Aquella noche durmió sola. Esta vez nadie la acompañaba, y es curioso, porque tenía la costumbre de compartir su cama siempre con alguien...
y de repente ese
vacío, otra vez. Siempre era lo mismo, aunque su compañía cambiara cada noche
con las sabanas, ella se sentía igual, desde ese estúpido día en el que él se
largó, dejándola con aquel repúgnate vacío. Nada la llenaba, ni la lujuria, ni
todos esos besos ahogados en alcohol, ni aquellos acompañantes, que nunca se
quedaban hasta el desayuno.
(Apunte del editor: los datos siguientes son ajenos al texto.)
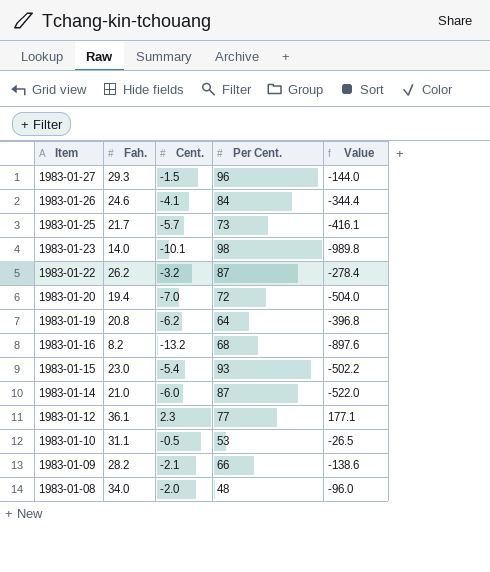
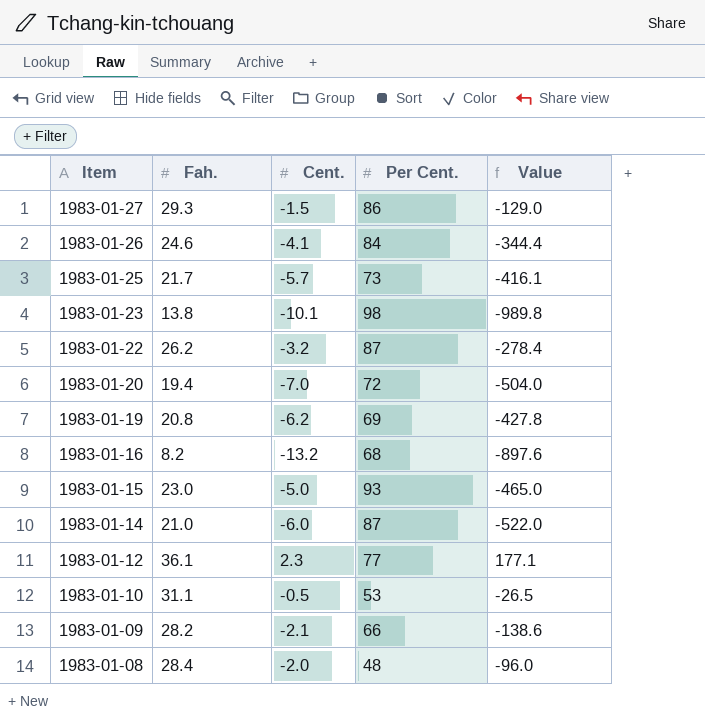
1983-01-27 | Per Cent.: 96 -> 86
1983-01-27 | Value: -144.0 -> -129.0
1983-01-23 | Fah.: 14.0 -> 13.8
1983-01-19 | Per Cent.: 64 -> 69
1983-01-19 | Value: -396.8 -> -427.8
1983-01-15 | Cent.: -5.4 -> -5.0
1983-01-15 | Value: -502.2 -> -465.0
1983-01-08 | Fah.: 34.0 -> 28.4

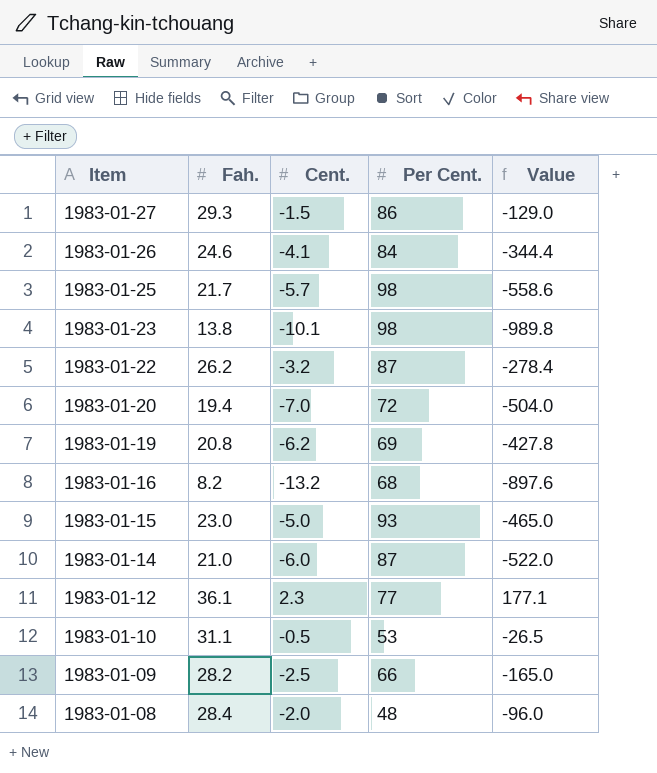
1983-01-25 | Per Cent.: 73 -> 98
1983-01-25 | Value: -416.1 -> -558.6
1983-01-09 | Cent.: -2.1 -> -2.5
1983-01-09 | Value: -138.6 -> -165.0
Esas cuatro paredes la asfixiaban a recuerdos que
se quedaban a joder, porque ni siquiera se ahogaban entre tantas lágrimas. Pero
sin duda lo que más le judía era que nadie aprendería a abrazarla como lo hacía
el y que ya nada volvería a ser como antes como cuando desayunaba acompañaba ,
como cuando ese asqueroso vacío no existía. El jamás volvería a ocupar la
mitad de su cama esa mitad que seguía teniendo su olor aun cambiando las
sabanas. Y echa un ovillo debajo del edredón y de millones de lágrimas, se dio
cuenta, que jamás dormiría como lo hacía a su lado, que nunca volvería a estar
bien. Y fue en ese preciso momento, en el que se levantó, se vistió y se pintó,
intentando ocultar sus hinchados ojos, y salió a intentar comerse el mundo y de
paso unas cuantas bocas más. Solo eso calmaría su llanto y aunque ese vacío
siguiera doliendo cada vez más, intentó ignorarlo.